[Rust] Implementation of an algorithm I invented - RANDEVU
I came up with an algorithm and implemented it in Rust.
I want to ensure the code is of sufficient quality before releasing it on Crates.io and GitHub. You can also find more info about the algorithm and its purpose there.
I'm eager to hear your feedback and thoughts and am open to ANY suggestions that may help me improve the code further.
The code should be performant, clean, easy to use, idiomatic, etc.
I'm also looking for potentially better names for certain variables and stuff.
Note that some things have changed a bit since the last release (for example - the hash calculation has been changed from blake3(blake3(OBJECT) || blake3(DATE)) to blake3::keyed_hash(DATE, OBJECT) to improve performance by eliminating 2 out of 3 hash calculations), but the README is still valid (and hopefully at least somewhat decent source of info about the algorithm - I did my best trying to explain stuff, but I'm still looking to improve it further in the future).
The functions can panic if they are given a date where the year is outside of the 0000 to 9999 range.
I'm not sure if I should make the function return the result/option instead of panicking since I'd like to avoid having to unwrap() the output and would prefer if the function returned just a simple u32/chrono::NaiveTime (but I'm open to changing my mind on this one).
I'm also curious if there is a cleaner way to create a key from a date.
Previously, I've been using format("%Y-%m-%d") to convert it into a string slice and copy it into the key array, but I've found that approach to be very slow (over 50% of the CPU time was being spent just for that alone), so I opted out for an approach you can see below.
The newest function rdvt() is not yet documented anywhere, but I'll do my best to explain it here:
In addition to an object and a date (same as rdv()), it also takes a rank (which is a positive integer - u32).
The function calculates the keyed blake3 hash of an object, using the date and a rank as key, and uses the resulting (pseudorandom) bits to generate and return a random uniform time (chrono::NaiveTime) between 0h and 24h (down to nanosecond precision).

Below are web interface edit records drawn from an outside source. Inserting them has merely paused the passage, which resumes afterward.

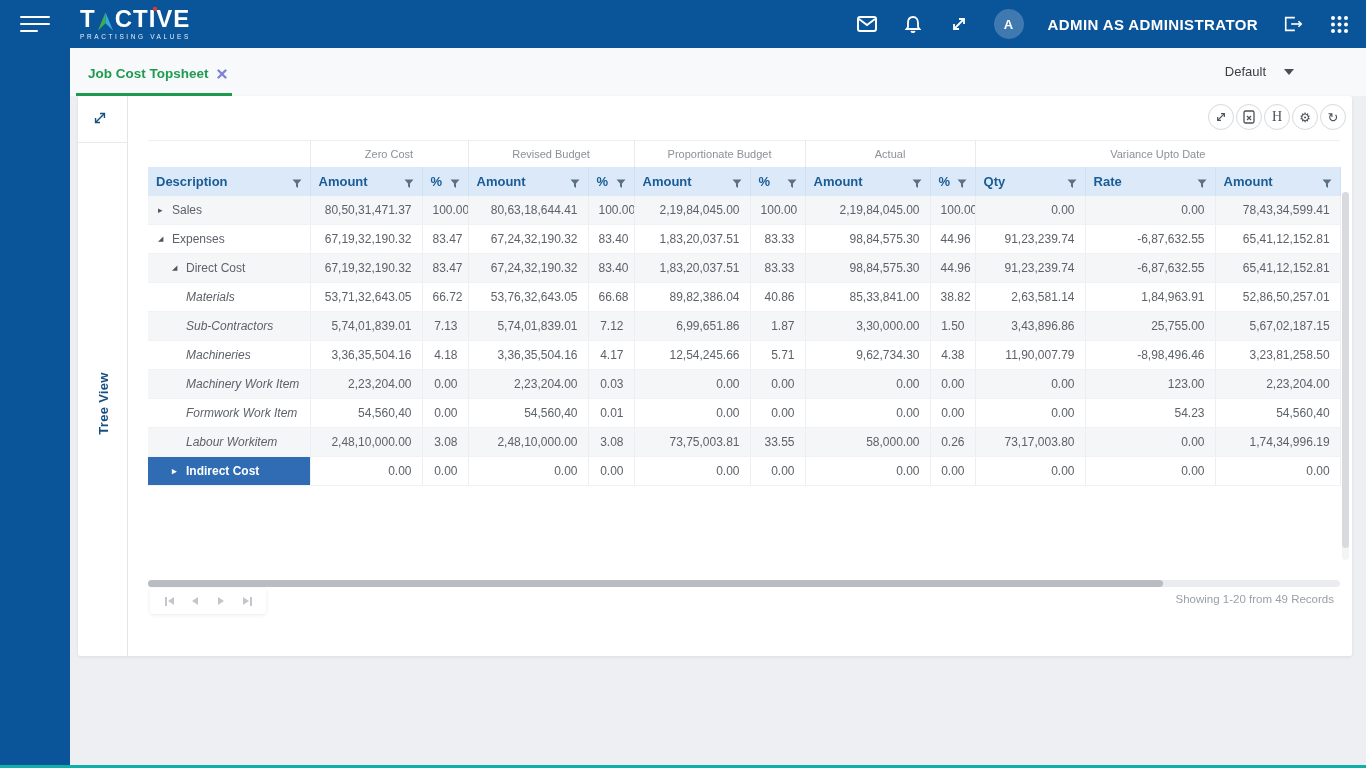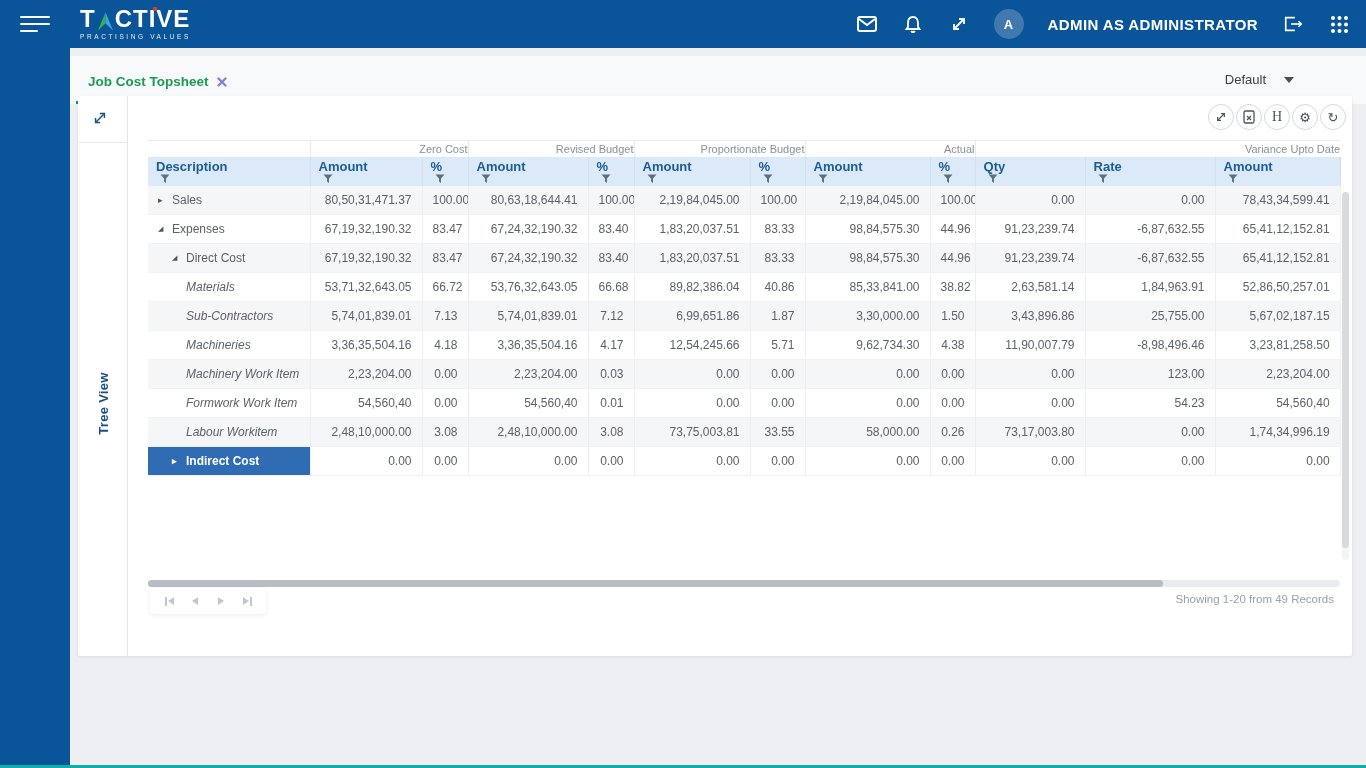--- a/index.html
+++ b/index.html
@@ -23,21 +23,21 @@
   .logo-sub { font-size:6.5px; letter-spacing:2.6px; margin-top:3px; color:#e8eef5; }
 
   .nav-right { margin-left:auto; display:flex; align-items:center; gap:24px; margin-right:16px; color:#fff; }
   .nav-ic { width:22px; height:22px; display:flex; align-items:center; justify-content:center; cursor:pointer; }
   .avatar { width:30px; height:30px; border-radius:50%; background:rgba(255,255,255,.22);
     display:flex; align-items:center; justify-content:center; font-weight:bold; font-size:13px; }
   .user-label { font-weight:bold; font-size:15px; letter-spacing:.4px; }
 
   
   .content { position:absolute; left:70px; top:48px; right:0; bottom:0; background:#edeff3; }
-  .tabbar { position:absolute; left:0; top:8px; right:0; height:48px; background:#f8f9fb; }
+  .tabbar { position:absolute; left:0; top:0; right:0; height:48px; background:#f8f9fb; }
   .tab { position:absolute; left:18px; top:18px; display:flex; align-items:center; gap:8px;
     color:var(--tab-green); font-weight:bold; font-size:13.5px; cursor:pointer; }
   .tab-underline { position:absolute; left:6px; top:45px; width:156px; height:3px; background:var(--tab-green); }
   .view-select { position:absolute; right:72px; top:16px; display:flex; align-items:center; gap:18px;
     color:#3c4043; font-size:13px; cursor:pointer; }
   .caret-down { width:0; height:0; border-left:5px solid transparent; border-right:5px solid transparent;
     border-top:6px solid #4a4d52; }
 
   
   .card { position:absolute; left:8px; top:48px; width:1274px; height:560px; background:#fff;
@@ -50,25 +50,25 @@
     transform-origin:center; white-space:nowrap; color:#17507f; font-weight:bold; font-size:13px; letter-spacing:.3px; }
 
   .toolbar { position:absolute; top:8px; right:6px; display:flex; gap:2px; }
   .icon-btn { width:26px; height:26px; border-radius:50%; border:1px solid #d6d9dd; background:#fff;
     display:flex; align-items:center; justify-content:center; color:#4d5358; font-size:13px; cursor:pointer; }
   .icon-btn .serifH { font-family:"Liberation Serif", serif; font-size:14px; }
 
   
   .grid { position:absolute; left:70px; top:44px; width:1192px; }
   table { border-collapse:collapse; table-layout:fixed; width:1192px; border-top:1px solid #eceef1; }
-  .grp td { height:16px; font-size:11px; color:#8b9099; text-align:right; border-left:1px solid #e8eaed; }
+  .grp td { height:26px; font-size:11px; color:#8b9099; text-align:center; border-left:1px solid #e8eaed; }
   .grp td:first-child { border-left:none; }
   thead .hdr th { height:29px; background:var(--header-bg); color:var(--header-text);
     font-size:13px; font-weight:bold; text-align:left; padding:0 8px; border-right:1px solid #cfe0f2; }
-  thead .hdr th .hwrap { display:flex; align-items:flex-start; justify-content:space-between;flex-direction:column; }
+  thead .hdr th .hwrap { display:flex; align-items:flex-end; justify-content:space-between; }
   .funnel { flex:0 0 auto; margin-left:4px; cursor:pointer; }
   tbody td { height:28px; font-size:12px; color:#5d6269; text-align:right; padding:0 10px;
     border-right:1px solid #eceef1; border-bottom:1px solid #f1f2f5; background:#fff; white-space:nowrap; overflow:hidden; }
   tbody tr:nth-child(odd) td { background:var(--row-alt); }
   td.desc { text-align:left; padding:0; }
   .desc-in { display:flex; align-items:center; height:28px; padding-left:10px; gap:5px; }
   .lvl1 .desc-in { padding-left:24px; }
   .lvl2 .desc-in { padding-left:38px;font-style:italic; }
   .arrow { font-size:9px; color:#4f555b; width:9px; display:inline-block; }
   .arrow.exp { font-size:7px; }

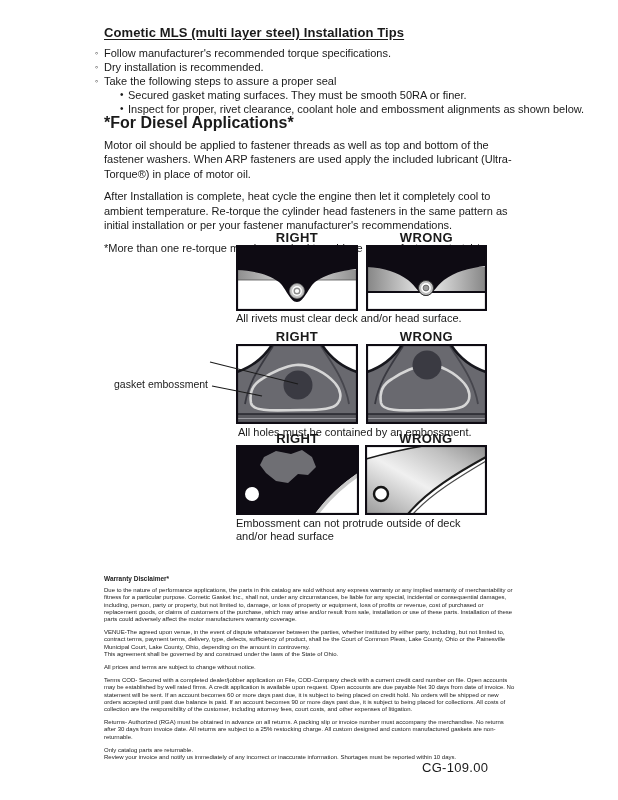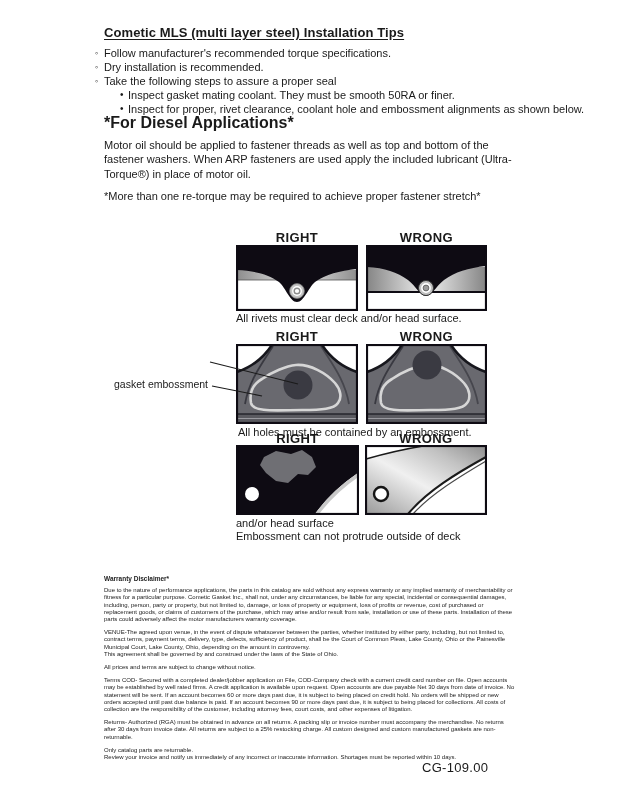--- a/index.html
+++ b/index.html
@@ -46,31 +46,32 @@
     <div class="b-row">
       <span class="b-mark">◦</span>
       <span>Dry installation is recommended.</span>
     </div>
     <div class="b-row">
       <span class="b-mark">◦</span>
       <span>Take the following steps to assure a proper seal</span>
     </div>
     <div class="b-row sub">
       <span class="b-mark">•</span>
-      <span>Inspect gasket mating coolant.  They must be smooth 50RA or finer.</span>
+      <span>Secured gasket mating surfaces.  They must be smooth 50RA or finer.</span>
     </div>
     <div class="b-row sub">
       <span class="b-mark">•</span>
       <span>Inspect for proper, rivet clearance, coolant hole and embossment alignments as shown below.</span>
     </div>
   </div>
 
   <div class="abs diesel">
     <h2>*For Diesel Applications*</h2>
     <p>Motor oil should be applied to fastener threads as well as top and bottom of the fastener washers. When ARP fasteners are used apply the included lubricant (Ultra-Torque®) in place of motor oil.</p>
+    <p>After Installation is complete, heat cycle the engine then let it completely cool to ambient temperature. Re-torque the cylinder head fasteners in the same pattern as initial installation or per your fastener manufacturer's recommendations.</p>
     <p>*More than one re-torque may be required to achieve proper fastener stretch*</p>
   </div>
 
   <div class="abs rw-label" style="left:236px; top:230px; width:122px;">RIGHT</div>
   <div class="abs rw-label" style="left:366px; top:230px; width:121px;">WRONG</div>
 
   <div class="abs" style="left:236px; top:245px;">
     <svg width="122" height="66" viewBox="0 0 122 66">
       <defs>
         <linearGradient id="gw1" x1="0" y1="0" x2="1" y2="0">
@@ -189,22 +190,22 @@
       <path d="M1,14 C22,8 40,4 58,1 L121,1 V12 C92,28 62,46 43,69 L1,69 Z" fill="url(#gb3)"></path>
       <path d="M1,14 C22,8 40,4 58,1" stroke="#1a1a1a" stroke-width="1.6" fill="none"></path>
       <path d="M43,69 C62,46 92,28 121,12" stroke="#1a1a1a" stroke-width="2" fill="none"></path>
       <path d="M48,69 C67,48 96,31 121,16" stroke="#4a4a4a" stroke-width="1.2" fill="none"></path>
       <circle cx="16" cy="49" r="7" fill="#ffffff" stroke="#151515" stroke-width="2.4"></circle>
       <rect x="1" y="1" width="120" height="68" fill="none" stroke="#0e0b13" stroke-width="2.2"></rect>
     </svg>
   </div>
 
   <div class="abs caption" style="left:236px; top:517px; width:260px;">
+    <div>Embossment can not protrude outside of deck</div>
     <div>and/or head surface</div>
-    <div>Embossment can not protrude outside of deck</div>
   </div>
 
   <div class="abs legal">
     <h3>Warranty Disclaimer*</h3>
     <p>Due to the nature of performance applications, the parts in this catalog are sold without any express warranty or any implied warranty of merchantability or fitness for a particular purpose.  Cometic Gasket Inc., shall not, under any circumstances, be liable for any special, incidental or consequential damages, including, person, party or property, but not limited to, damage, or loss of property or equipment, loss of profits or revenue, cost of purchased or replacement goods, or claims of customers of the purchase, which may arise and/or result from sale, installation or use of these parts.  Installation of these parts could adversely affect the motor manufacturers warranty coverage.</p>
     <p class="tight">VENUE-The agreed upon venue, in the event of dispute whatsoever between the parties, whether instituted by either party, including, but not limited to, contract terms, payment terms, delivery, type, defects, sufficiency of product, shall be the Court of Common Pleas, Lake County, Ohio or the Painesville Municipal Court, Lake County, Ohio, depending on the amount in controversy.</p>
     <p>This agreement shall be governed by and construed under the laws of the State of Ohio.</p>
     <p>All prices and terms are subject to change without notice.</p>
     <p>Terms COD- Secured with a completed dealer/jobber application on File, COD-Company check with a current credit card number on file.  Open accounts may be established by well rated firms.  A credit application is available upon request.  Open accounts are due payable Net 30 days from date of invoice.  No statement will be sent.  If an account becomes 60 or more days past due, it is subject to being placed on credit hold.  No orders will be shipped or new orders accepted until past due balance is paid.  If an account becomes 90 or more days past due, it is subject to being placed for collections.  All costs of collection are the responsibility of the customer, including attorney fees, court costs, and other expenses of litigation.</p>
     <p>Returns- Authorized (RGA) must be obtained in advance on all returns.  A packing slip or invoice number must accompany the merchandise.  No returns after 30 days from invoice date.  All returns are subject to a 25% restocking charge.  All custom designed and custom manufactured gaskets are non-returnable.</p>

Time is calculated by taking the first bit of the hash and in case it's a binary one - 12h is added to the time, then we add 6h if the 2nd bit of the hash is a one, 3h for the 3rd bit, 1.5h for 4th and so on until the increment reaches the small enough value where it doesn't contribute anything to the time (when it becomes less than 1ns, essentially).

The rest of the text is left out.